Мать и отец Нины Стриковой приехали сюда на заработки, когда Нине и семи не было. Она здесь выросла, но этого никто не заметил. Родители – тоже. Они работали в тайге в лесной делянке. Каждое утро уезжали на автобусе, вечером их привозили обратно. Родители уставали, почти сразу валились спать. Говорили, что хотят «робить», чтоб потом жить. Но когда они перестанут «робить», не обозначили. Родителям было не до Нины, но, уходя каждый вечер в барак, она побаивалась, что они об этом узнают, а потому делала вид, что идёт помогать коменданту общежития Асе водиться с ребёнком.

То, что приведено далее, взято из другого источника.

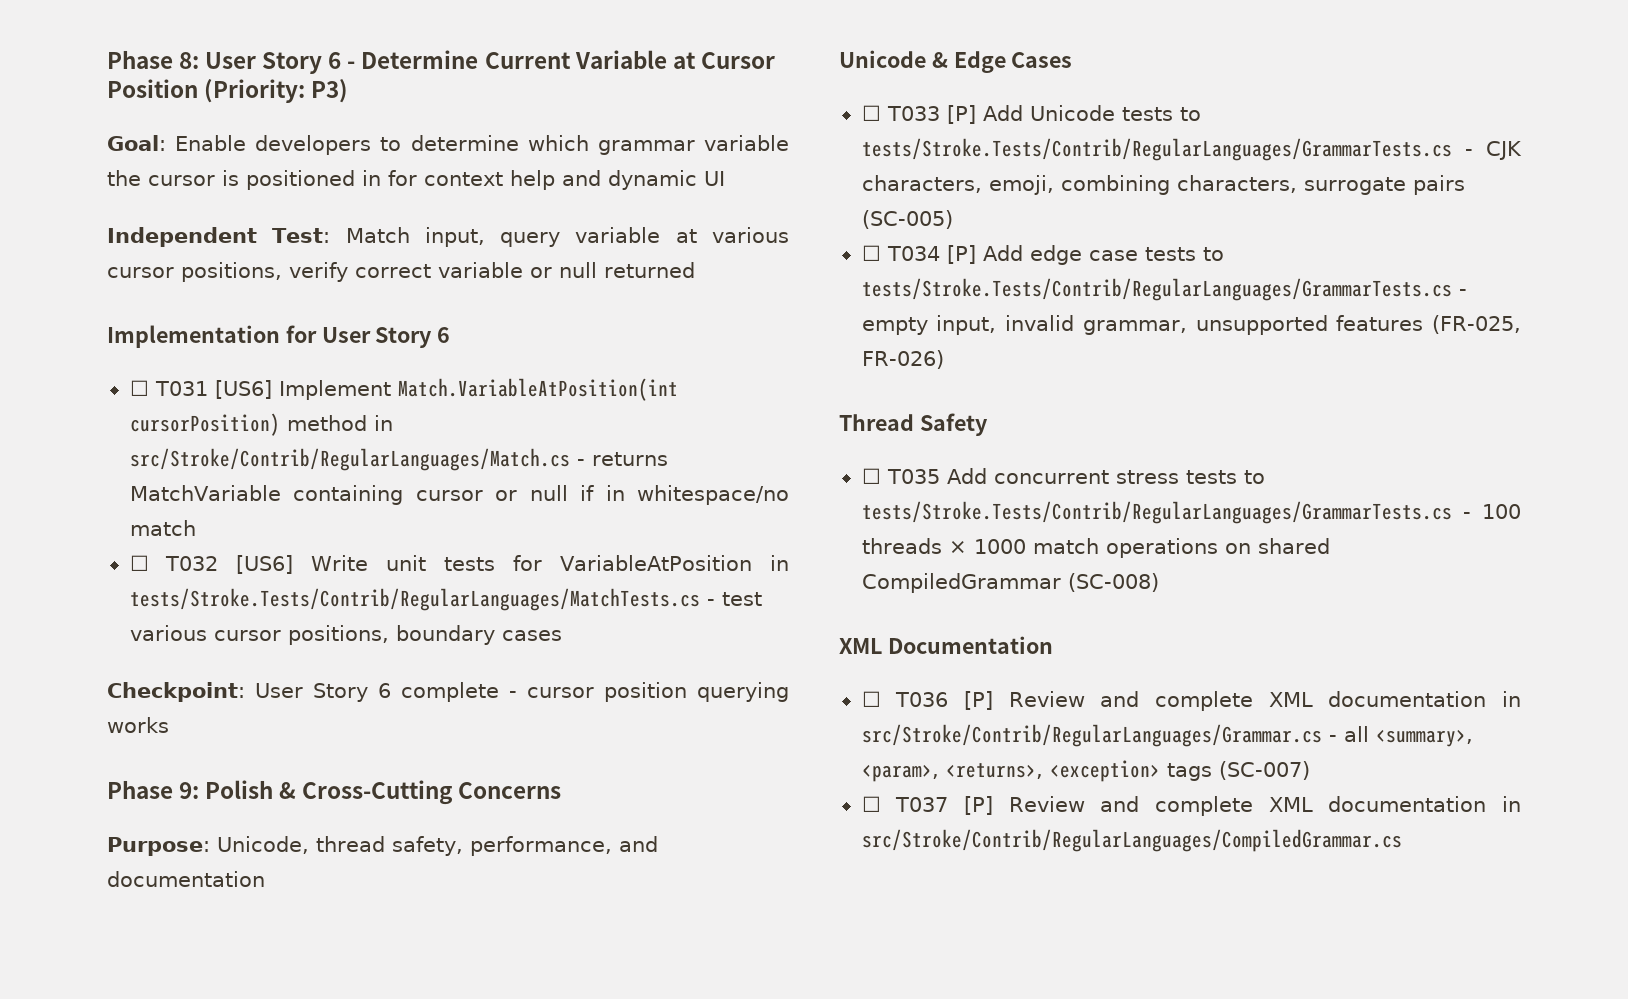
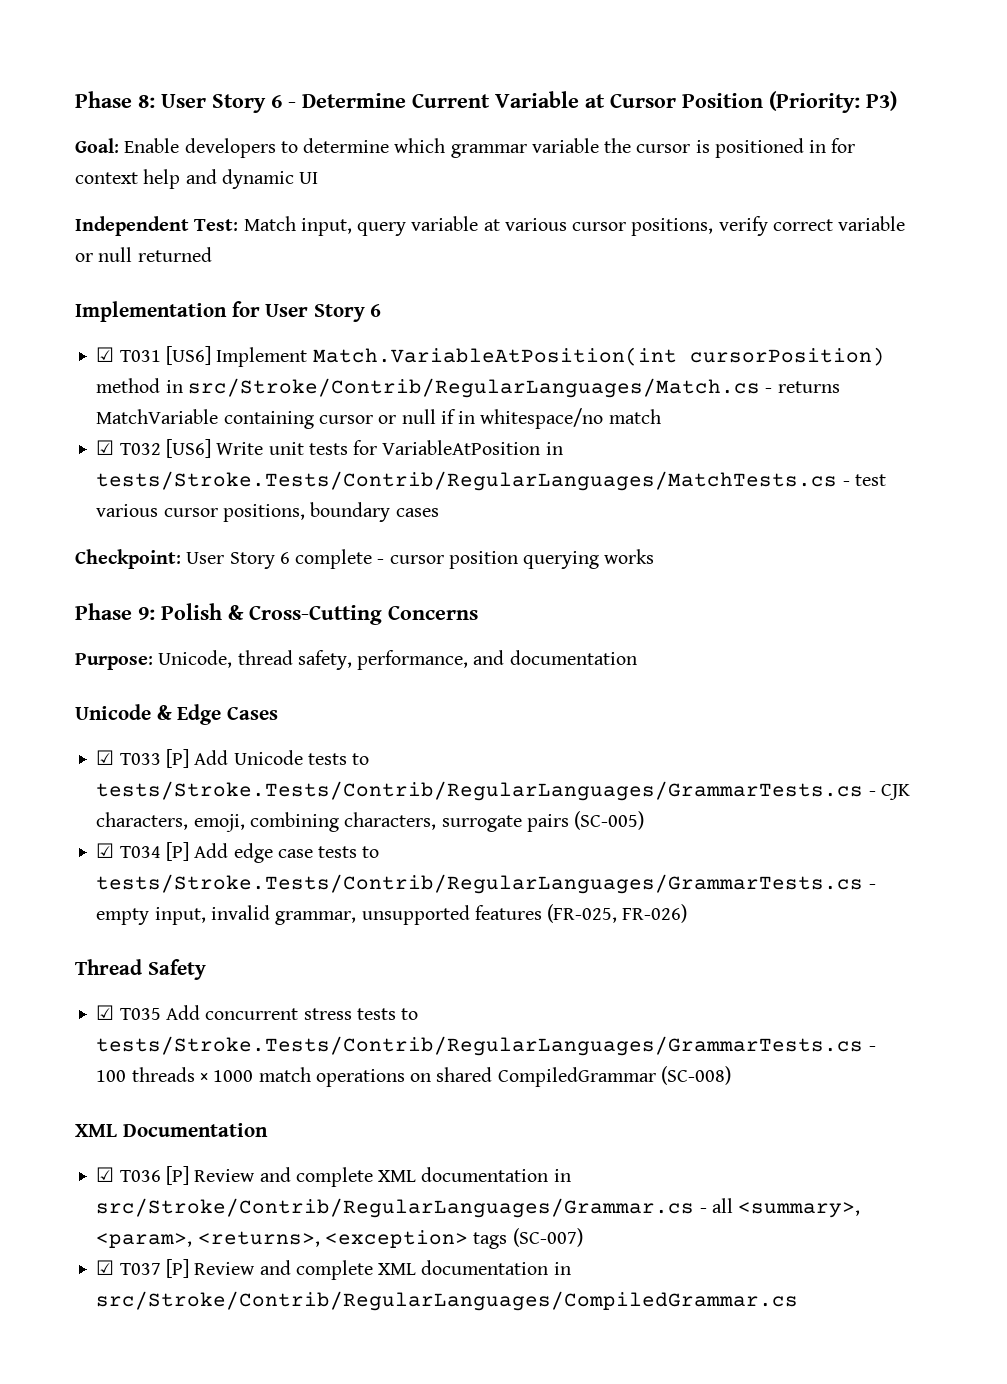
- ☐ T031 [US6] Implement Match.VariableAtPosition(int cursorPosition) method in src/Stroke/Contrib/RegularLanguages/Match.cs - returns MatchVariable containing cursor or null if in whitespace/no match
+ ☑ T031 [US6] Implement Match.VariableAtPosition(int cursorPosition) method in src/Stroke/Contrib/RegularLanguages/Match.cs - returns MatchVariable containing cursor or null if in whitespace/no match
- ☐ T032 [US6] Write unit tests for VariableAtPosition in tests/Stroke.Tests/Contrib/RegularLanguages/MatchTests.cs - test various cursor positions, boundary cases
+ ☑ T032 [US6] Write unit tests for VariableAtPosition in tests/Stroke.Tests/Contrib/RegularLanguages/MatchTests.cs - test various cursor positions, boundary cases
- ☐ T033 [P] Add Unicode tests to tests/Stroke.Tests/Contrib/RegularLanguages/GrammarTests.cs - CJK characters, emoji, combining characters, surrogate pairs (SC-005)
+ ☑ T033 [P] Add Unicode tests to tests/Stroke.Tests/Contrib/RegularLanguages/GrammarTests.cs - CJK characters, emoji, combining characters, surrogate pairs (SC-005)
- ☐ T034 [P] Add edge case tests to tests/Stroke.Tests/Contrib/RegularLanguages/GrammarTests.cs - empty input, invalid grammar, unsupported features (FR-025, FR-026)
+ ☑ T034 [P] Add edge case tests to tests/Stroke.Tests/Contrib/RegularLanguages/GrammarTests.cs - empty input, invalid grammar, unsupported features (FR-025, FR-026)
- ☐ T035 Add concurrent stress tests to tests/Stroke.Tests/Contrib/RegularLanguages/GrammarTests.cs - 100 threads × 1000 match operations on shared CompiledGrammar (SC-008)
+ ☑ T035 Add concurrent stress tests to tests/Stroke.Tests/Contrib/RegularLanguages/GrammarTests.cs - 100 threads × 1000 match operations on shared CompiledGrammar (SC-008)
- ☐ T036 [P] Review and complete XML documentation in src/Stroke/Contrib/RegularLanguages/Grammar.cs - all <summary>, <param>, <returns>, <exception> tags (SC-007)
+ ☑ T036 [P] Review and complete XML documentation in src/Stroke/Contrib/RegularLanguages/Grammar.cs - all <summary>, <param>, <returns>, <exception> tags (SC-007)
- ☐ T037 [P] Review and complete XML documentation in src/Stroke/Contrib/RegularLanguages/CompiledGrammar.cs
+ ☑ T037 [P] Review and complete XML documentation in src/Stroke/Contrib/RegularLanguages/CompiledGrammar.cs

Ася приехала прошлой зимой. Говорила, что она беженка, но все знали: бежала-то она от мужа, который хотел «зарэзать» Асю. Она всем говорила, что он скоро отыщет её и зарежет обязательно. А пока она жила холостой и весёлой жизнью. В начале этой зимы у неё родился ребёночек, Хачатур, Хачик, рыжий, как Петька-тракторист. Все догадывались, кроме него. Он был деловой, приехал на два сезона заработать денег на строительство новой избы для себя, для своей матери и для красивой жены Анны (портрет возле его койки на стене).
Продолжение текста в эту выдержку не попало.